Frankly, when somebody shows a willingness to believe in something without evidence, I can't look at them as an "expert" on these theories that we've been discussing. My knowledge on theoretical physics is admittedly lacking. So when I want somebody to explain it to me, I want that to be a person who actually studied the theory, and is simply providing me with an explanation that was arrived at by an open mind. These people that you quote obviously don't have an open mind about it, because they're choosing unfounded ideas over theories backed by evidence.
And from our perspective the universe is very fine tuned for the possibility of life.
For life to exist on earth an abundant supply of carbon is needed. From what I've gathered, Carbon is formed either by combining three helium nuclei, or by combining the nuclei of helium and beryllium.

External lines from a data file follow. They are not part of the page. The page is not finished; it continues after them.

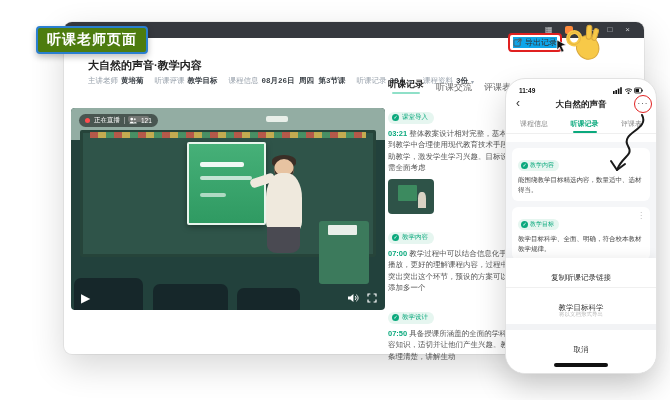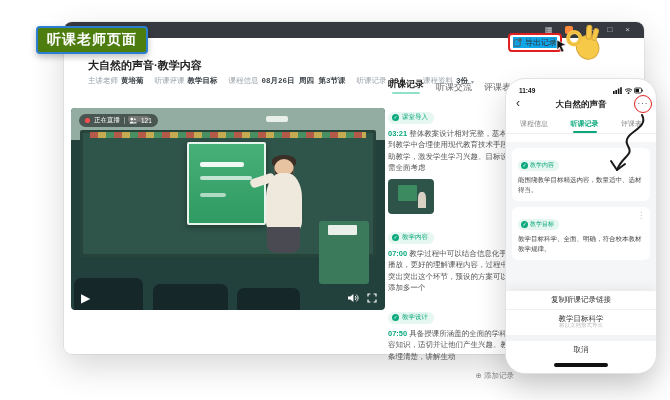"复制听课记录链接" .sheet-row { margin-top: none -> 11px }
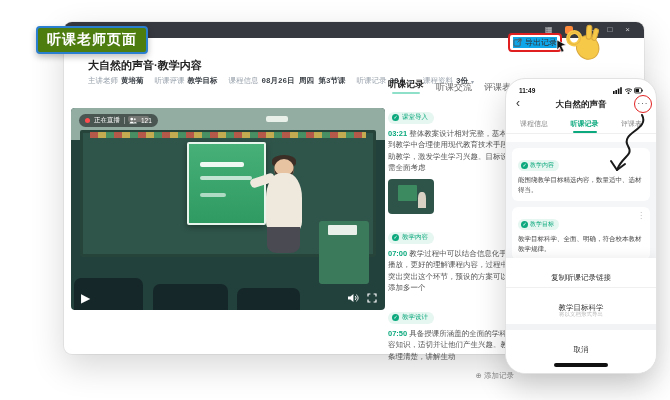"⊕ 添加记录" div.add-record { html: <div> <span>⊕</span> <span>添加记录</span> </div> -> none }
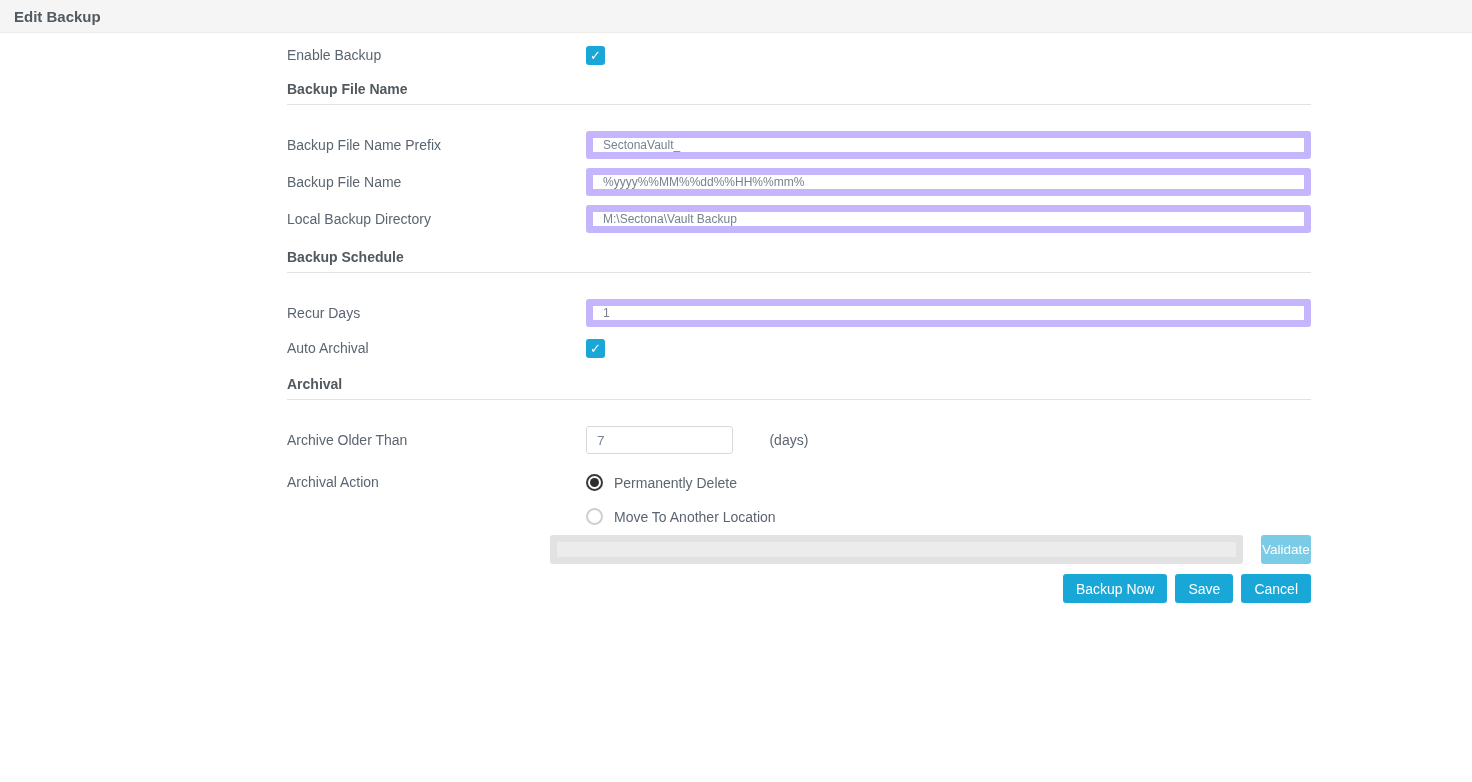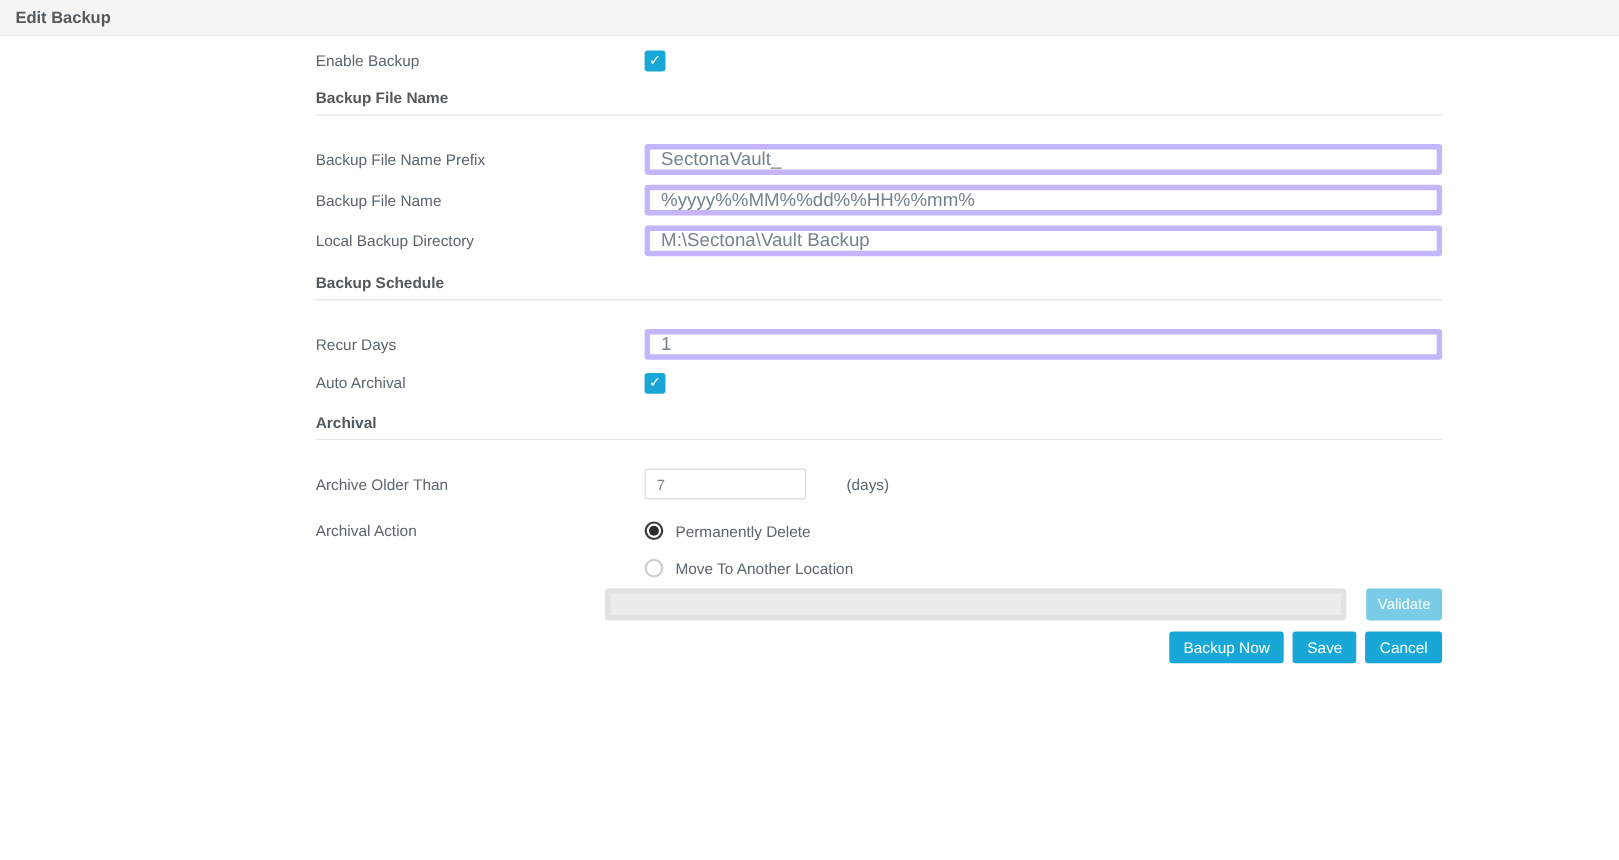"SectonaVault_" .txt-input { border: 5px solid #c4b5fd -> 7px solid #c4b5fd; font-size: 17px -> 12px }
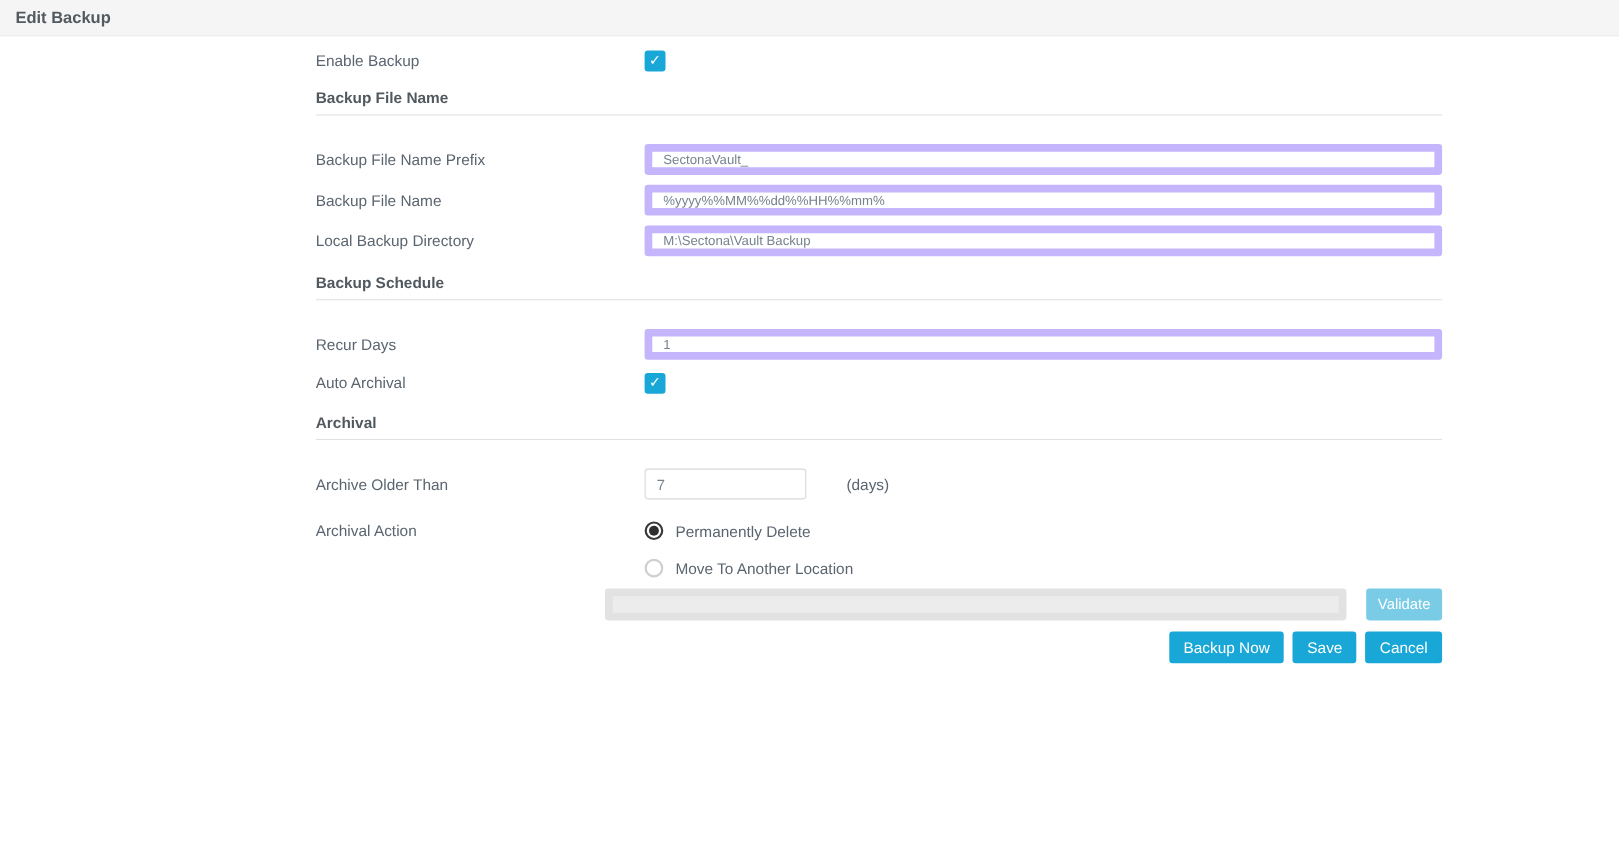"Validate" .btn-validate { width: 69px -> 50px }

For this to happen, the nuclear ground state energy levels have to be fine-tuned with respect to each other. This phenomenon is called 'resonance'. If the variation were more than 1 percent either way, the universe could not contain life.
Theoretical physicist Paul Davies said that if the ratio of the nuclear strong force to the electromagnetic field had been different by 1 part in 10^16, no stars would have been formed.
It is argued that an alteration in the ratio of the expansion and contraction forces by as little as 1 part in 10^55 at the Planck time (just 10^-43 seconds after the origin of the universe) would have led ether to too rapid an expansion of the universe with no galaxies forming or too slow an expansion with consequence rapid collapse.
I could go on.
And you do. Again and again. This cycle is going to keep repeating over and over again until you take the time to truly understand what infinite probability implies.
Everything that's possible to happen, no matter how improbable it seems to the inhabitants of our tiny little rock,
will happen. Be amazed by our "fine-tuned" situation all you want. But in the end, it had to happen. Somewhere, at some time, these conditions had to happen. Lucky for us, here and now is the place and time that it did.
The fact that it did is proof of nothing more than simple mathematics playing out. End of story.
As I said above, the astronomer with the finite universe assumption.
And you have no evidence that the laws of nature will continue. Prove to me that the sun will rise tomorrow. By accepting that the sun will rise tomorrow (which is faith) I can continue with progressing my knowledge and understanding.
Baloney. Faith means believing in something without evidence. You have evidence (the sun coming up every day for the last few billion years) that the sun is going to come up tomorrow. So faith is obviously a completely incorrect word for the situation.